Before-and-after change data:
##############################

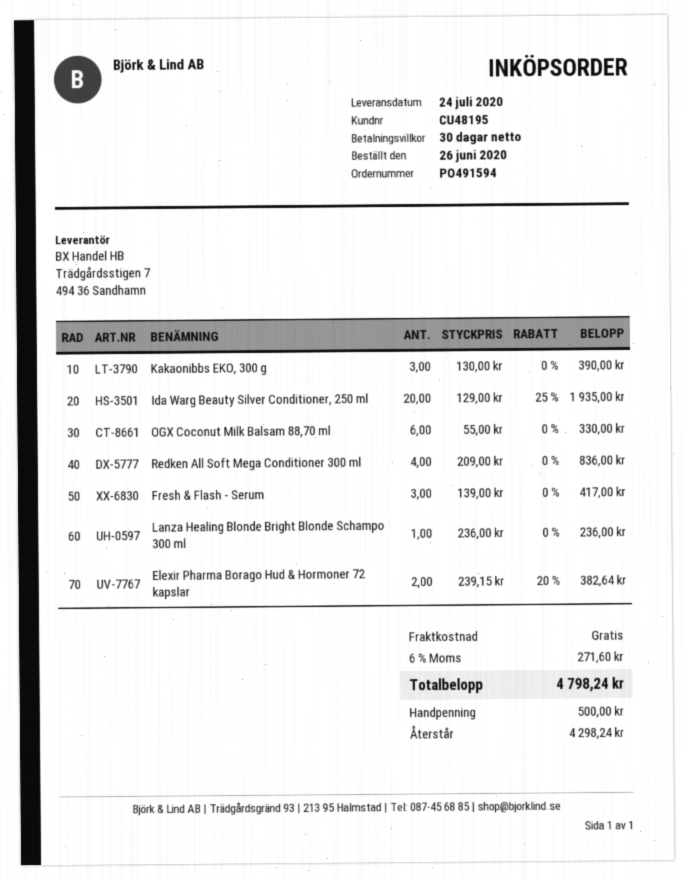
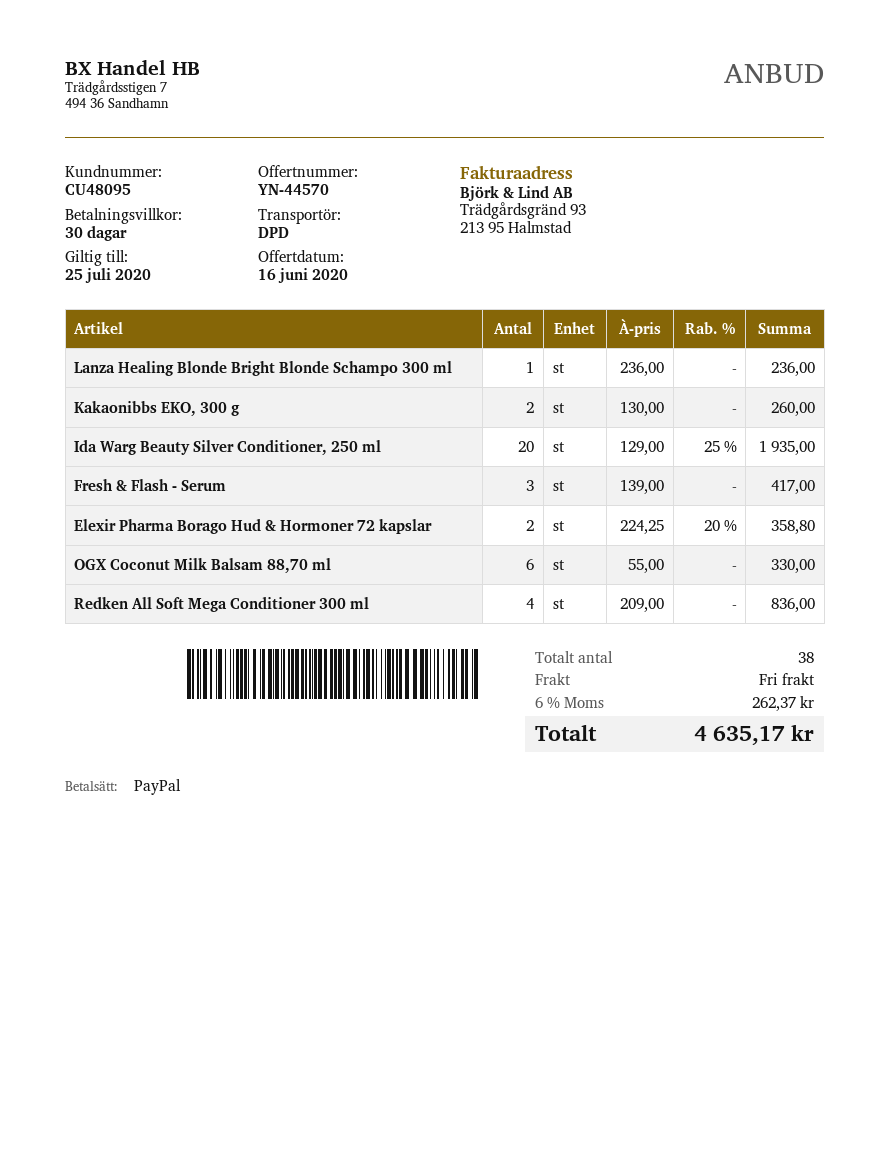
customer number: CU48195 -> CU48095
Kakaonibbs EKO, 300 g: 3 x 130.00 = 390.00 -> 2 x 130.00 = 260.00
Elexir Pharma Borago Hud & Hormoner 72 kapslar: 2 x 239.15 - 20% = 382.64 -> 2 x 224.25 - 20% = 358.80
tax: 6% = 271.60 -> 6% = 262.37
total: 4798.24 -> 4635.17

##############################

**What you will do:**
Transcribe each record above exactly, leaving every picture out of the copy.

**Written answer:**
customer number: CU48195 -> CU48095
Kakaonibbs EKO, 300 g: 3 x 130.00 = 390.00 -> 2 x 130.00 = 260.00
Elexir Pharma Borago Hud & Hormoner 72 kapslar: 2 x 239.15 - 20% = 382.64 -> 2 x 224.25 - 20% = 358.80
tax: 6% = 271.60 -> 6% = 262.37
total: 4798.24 -> 4635.17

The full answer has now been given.